Et voici ce que les étudiants fidèles écrivent dans la nécrologie : « Dans les dernières années de sa vie, il a été l'objet d'une attention universelle. Et en plus de toutes ces capacités, qui provoquaient un intérêt parfois malsain et intense, l'essentiel était son pouvoir. La question est de savoir d'où Gurdjieff l'a obtenu. Et cette question reste ouverte ».

Gurdjieff magnétique, mystique et même surhumain. Mais dans quelle mesure son objectif de « supprimer l'hypnose de masse chez les gens » a été atteint ? Quelle est l'honnêteté de cette démarche ? Ces quelques personnes qui semblaient plus aptes à s'éveiller, cherchant la liberté spirituelle sous l'influence de sa personnalité hypnotique, n'étaient donc pas encore prêtes à la rencontrer.
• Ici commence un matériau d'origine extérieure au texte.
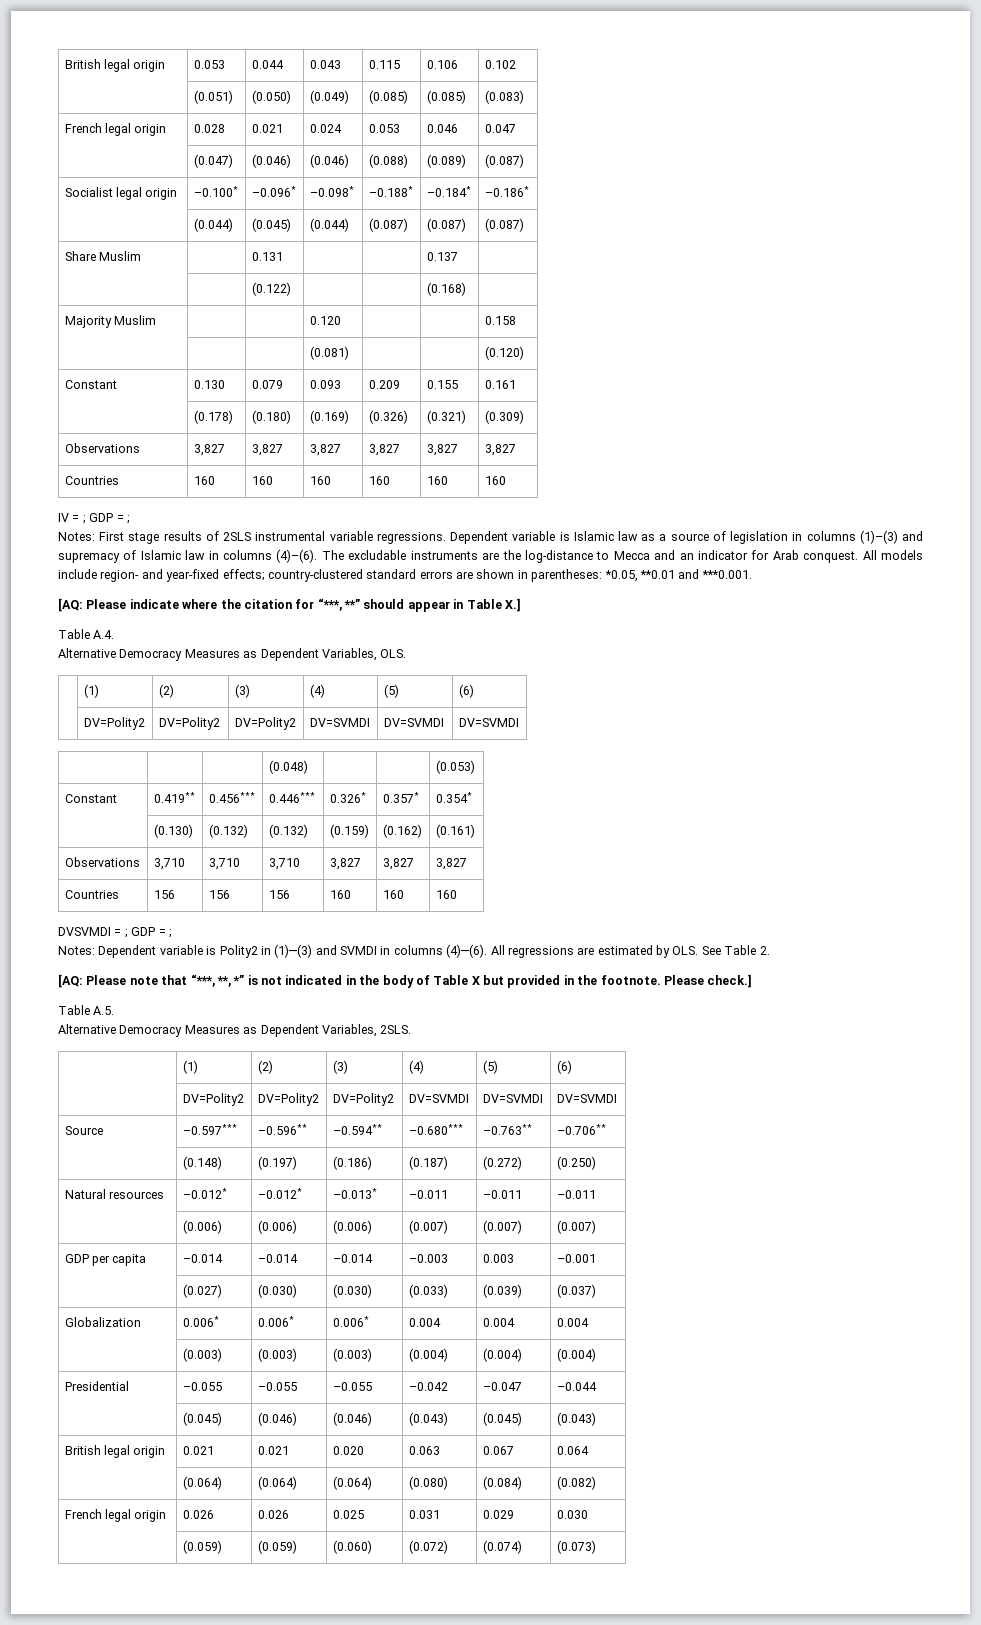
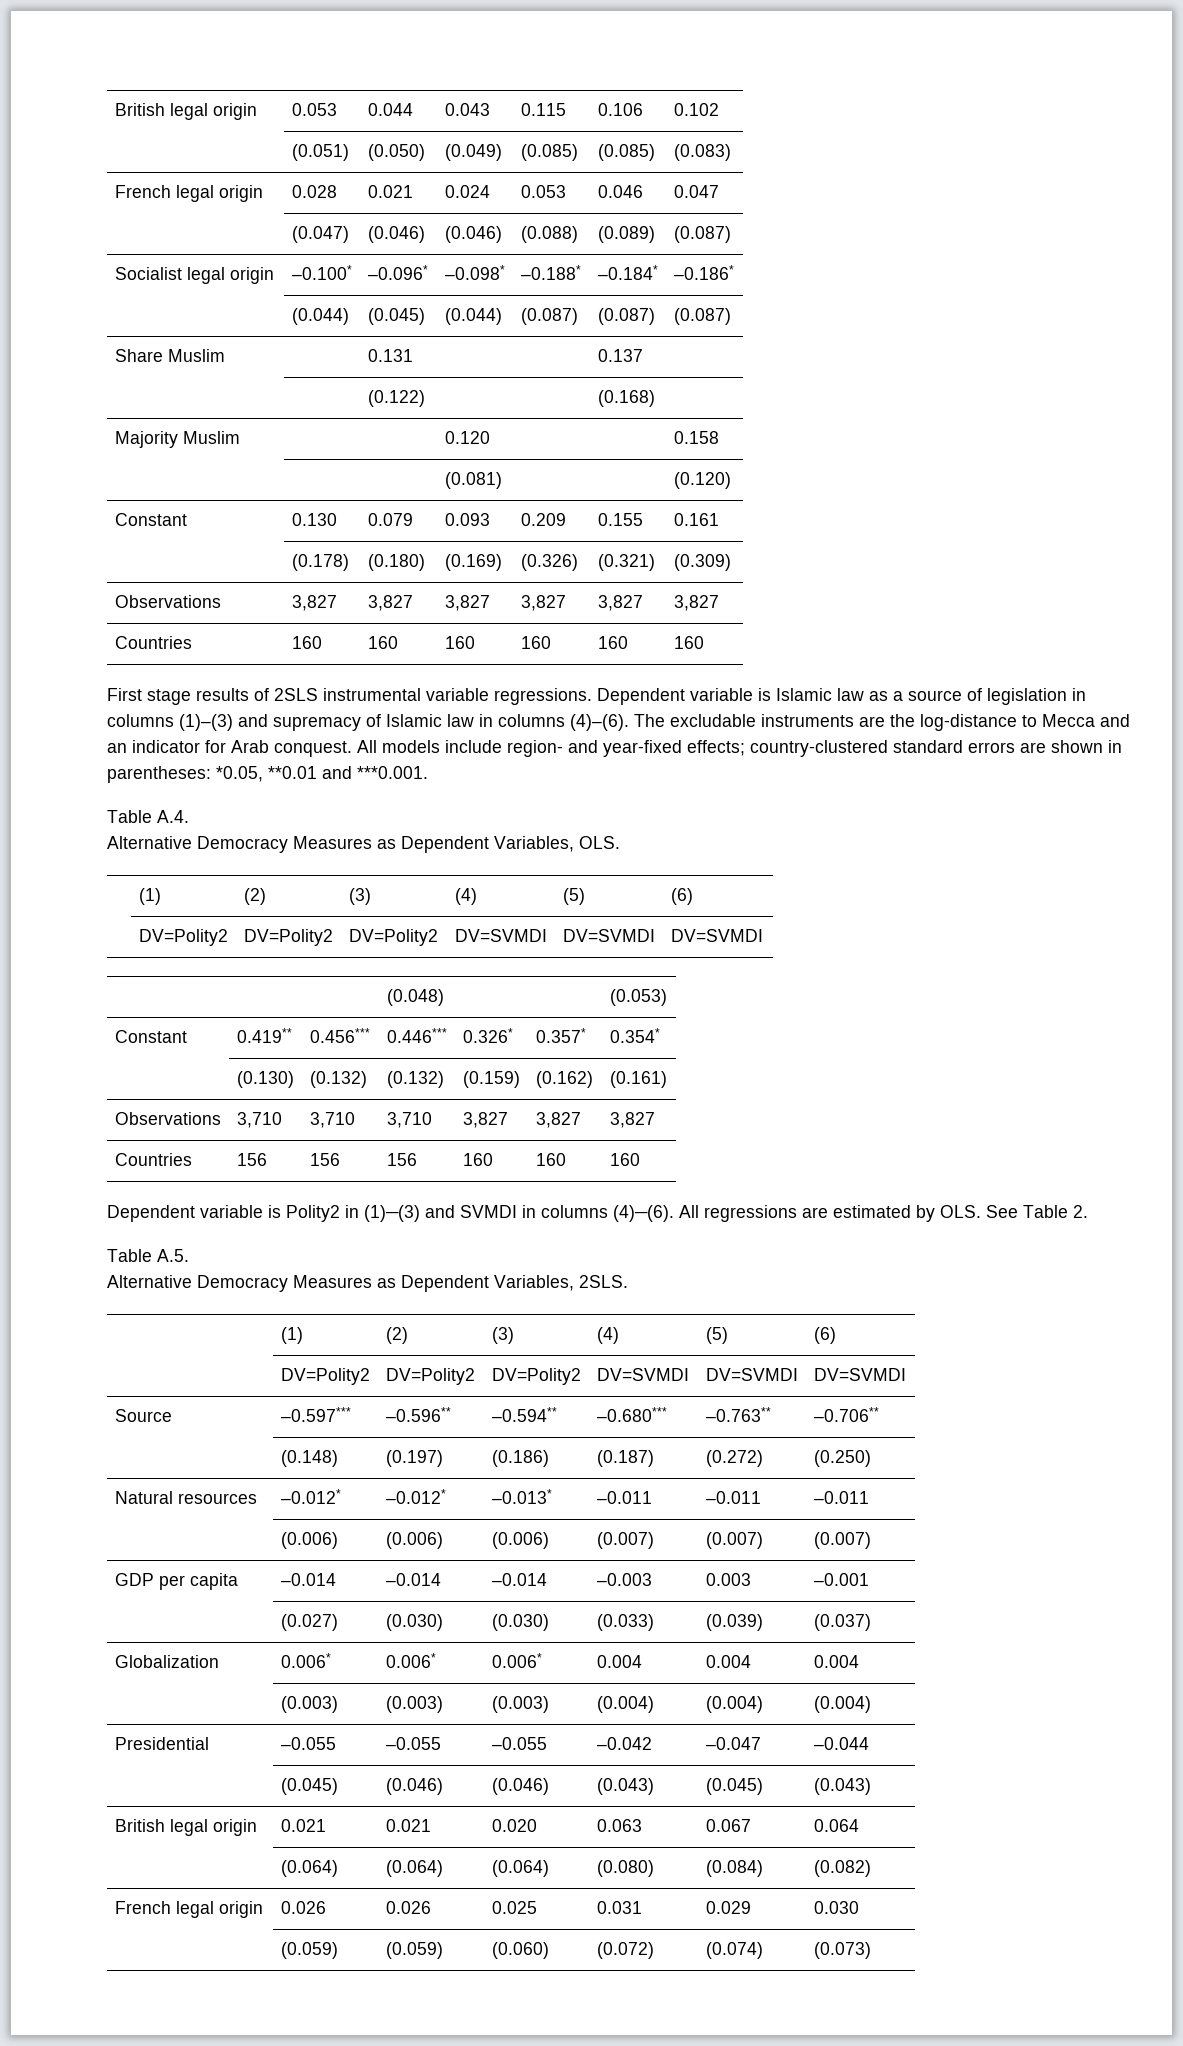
- IV = ; GDP = ;
- Notes: First stage results of 2SLS instrumental variable regressions.
+ First stage results of 2SLS instrumental variable regressions.
- [AQ: Please indicate where the citation for “***, **” should appear in Table X.]
- DVSVMDI = ; GDP = ;
- Notes: Dependent variable is Polity2 in (1)─(3) and SVMDI in columns (4)─(6).
+ Dependent variable is Polity2 in (1)─(3) and SVMDI in columns (4)─(6).
- [AQ: Please note that “***, **, *” is not indicated in the body of Table X but provided in the footnote. Please check.]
Ces mots peuvent être attribués à Gurdjieff lui-même. On dit que les gens se souviennent de toute leur vie avant de mourir. Gurdjieff était et restait toujours un humain. Avec des passions, des désirs et des caprices. Il était marié, aimait le cognac et a même eu des aventures avec des femmes inconnues. On pense qu'avant sa mort, Gurdjieff a vu toute sa vie et s’est rendu compte qu'il avait vécu dans l'emprise de la libération de sa propre personnalité, étant un disciple difficile de lui-même.

« Eh bien, vous êtes maintenant dans le pétrin », -a-t-il dit et il est mort.